I went to malibu today and I saw a bunch lying on the sand. Not sure if they were alive or dead but I ended up taking 4 of those back to the water. One was releasing a purple ink...

I hope I was able to save them.

Ellen Brundige (author) from California on March 31, 2009:

[in reply to kiwisoutback] Probably because they're in the pools that are only uncovered in an especially low tide. Basically, if you see that pink crunchy stuff (algae) and/or those lovely purple sea urchins, usually past the first banks of black mussels, you've hit the sea hare area. (Also look for the occasional massive, pudgy orange starfish on rocks.) Pools with just hermit crabs and sea anemones are uncovered by regular tides.

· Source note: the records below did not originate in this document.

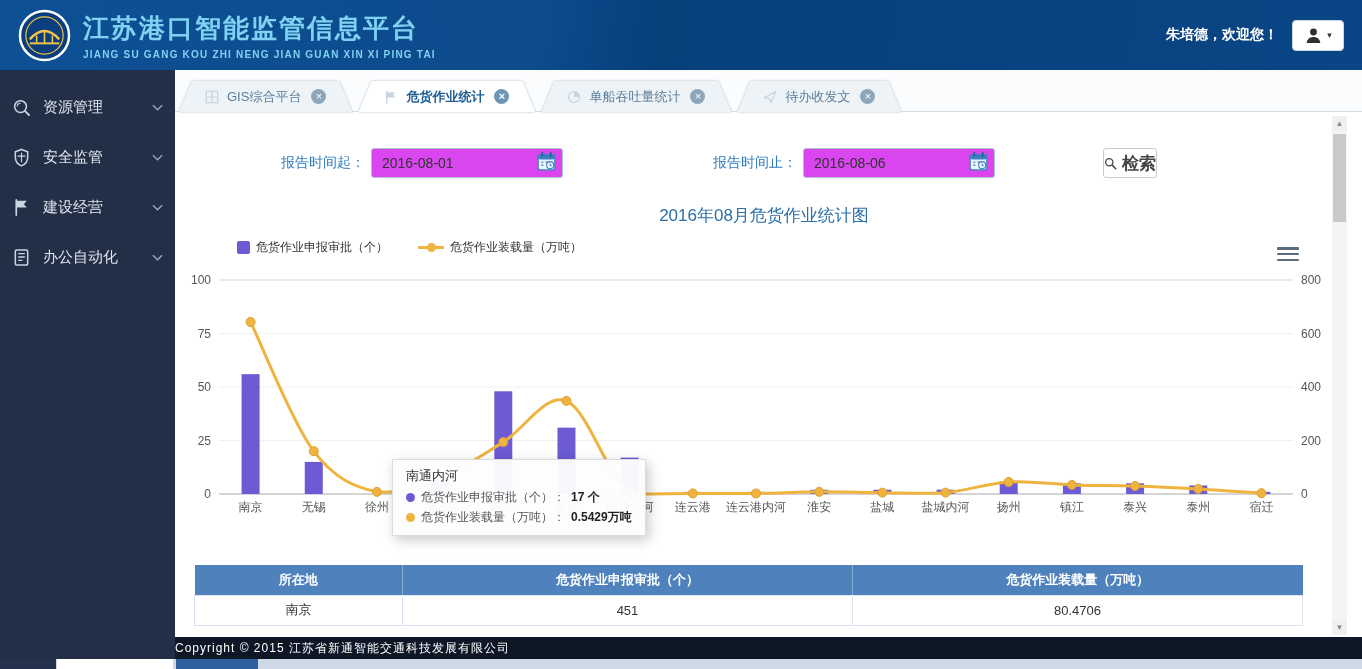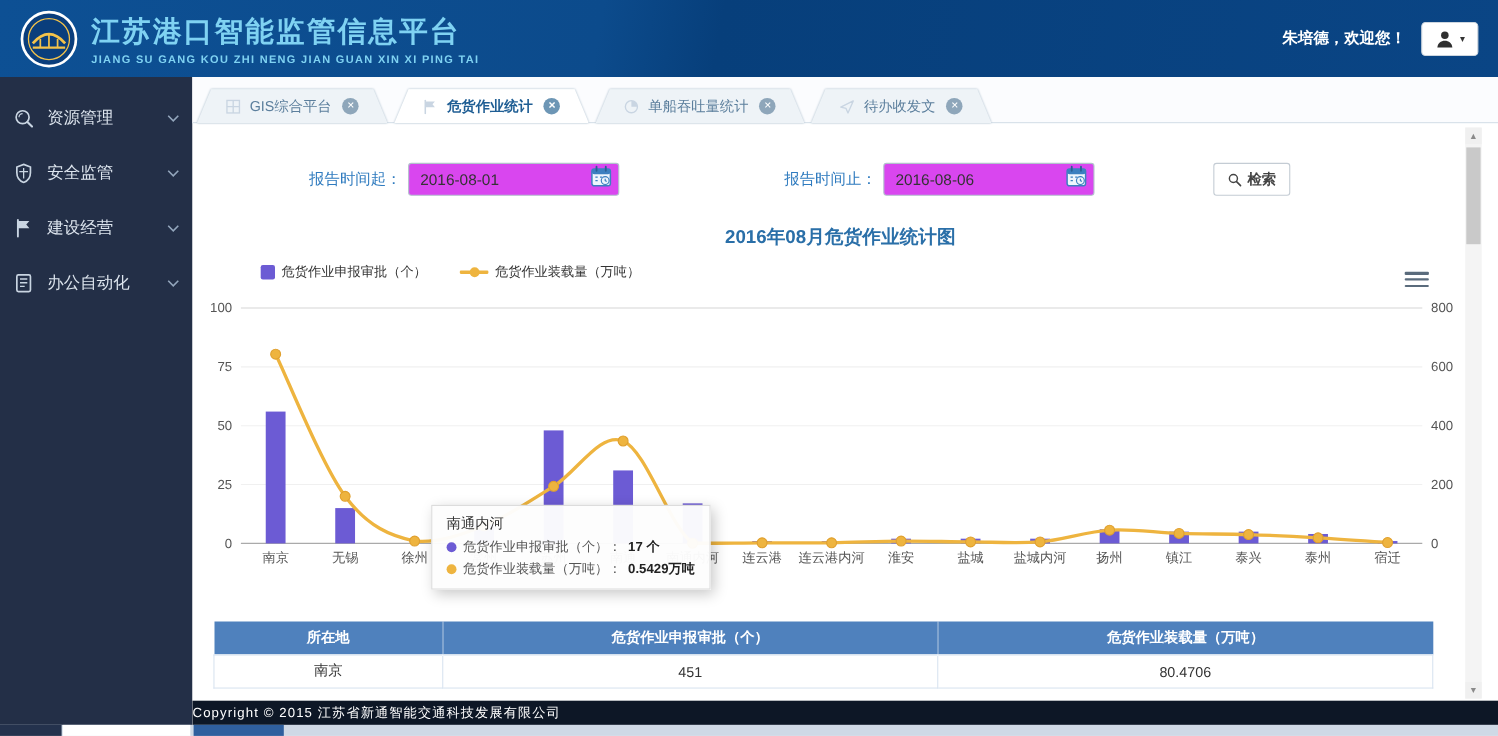--- a/index.html
+++ b/index.html
@@ -49,27 +49,27 @@
   
   .content { flex: 1; min-height: 0; position: relative; padding-left: 14px; overflow: hidden; }
   .filter-row { display: flex; align-items: center; margin-top: 36px; height: 30px; }
   .field { display: flex; align-items: center; gap: 6px; }
   .field label { color: #2f7bbf; font-size: 14px; cursor: default; }
   .f1 { margin-left: 92px; } .f2 { margin-left: 150px; justify-content: flex-end; }
   .date-input { width: 192px; height: 30px; border: 1px solid #b3c1cd; border-radius: 3px;
     display: flex; align-items: center; padding: 0 5px 0 10px; background: #d946ef; cursor: text; }
   .date-value { flex: 1; font-size: 14px; color: #333; }
   .cal { cursor: pointer; } .cal svg { width: 21px; height: 21px; }
-  .search-btn { margin-left: 108px; height: 30px; padding: 0 12px; background: #fff;
+  .search-btn { margin-left: 108px; height: 30px; padding: 0 0; background: #fff;
     border: 1px solid #c4ccd4; border-radius: 3px; display: flex; align-items: center; gap: 5px;
-    font-size: 13px; color: #444; font-weight: bold; cursor: pointer; text-align: right; }
+    font-size: 17px; color: #444; font-weight: bold; cursor: pointer; text-align: right; }
   .search-btn svg { width: 13px; height: 13px; }
 
   .chart-title { width: 1150px; text-align: center; margin-top: 26px; font-size: 17px;
-    color: #2a6fa8; font-weight: bold; }
+    color: #2a6fa8; font-weight: normal; }
   .chart-area { width: 1150px; position: relative; margin-top: 12px; }
   .legend { display: flex; gap: 30px; margin-left: 48px; height: 16px; align-items: center; }
   .lg-item { display: flex; align-items: center; gap: 6px; cursor: pointer; }
   .lg-swatch.sq { width: 13px; height: 13px; border-radius: 2px; display: inline-block; }
   .lg-swatch.ln { position: relative; width: 26px; height: 13px; display: inline-block; }
   .ln-bar { position: absolute; left: 0; top: 5px; width: 26px; height: 3px; border-radius: 1px; }
   .ln-dot { position: absolute; left: 8.5px; top: 2px; width: 9px; height: 9px; border-radius: 50%; }
   .lg-text { font-size: 12px; color: #333; }
   .chart-menu { position: absolute; right: 40px; top: 6px; width: 22px; height: 18px;
     background: none; border: none; cursor: pointer; display: flex; flex-direction: column;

Kiwisoutback from Massachusetts on March 24, 2009:

Strange! I've never seen of these. I'm headed to Long Beach in May, I'll see if I can spot one. Thanks for the education!

Dianne Loomos on March 01, 2009:

I enjoyed reading about the sea hare. Lensrolled to my snail lens.

Ellen Brundige (author) from California on March 01, 2009:

[in reply to spirituality] Yep! Sea hares seem to have evolved from a primitive form of snail; the bit of shell that's left inside of them is vestigial, like an appendix.

religions7 on March 01, 2009:

A leathery shell? Must be an ancient type of snail then :)

Jimmie Quick from Memphis, TN, USA on February 28, 2009:

Quite a fascinating creature. You've dug out so many neat tidbits about this fellow. I like him!

The sea hare deserves a blessing as well. So, voila, there it is!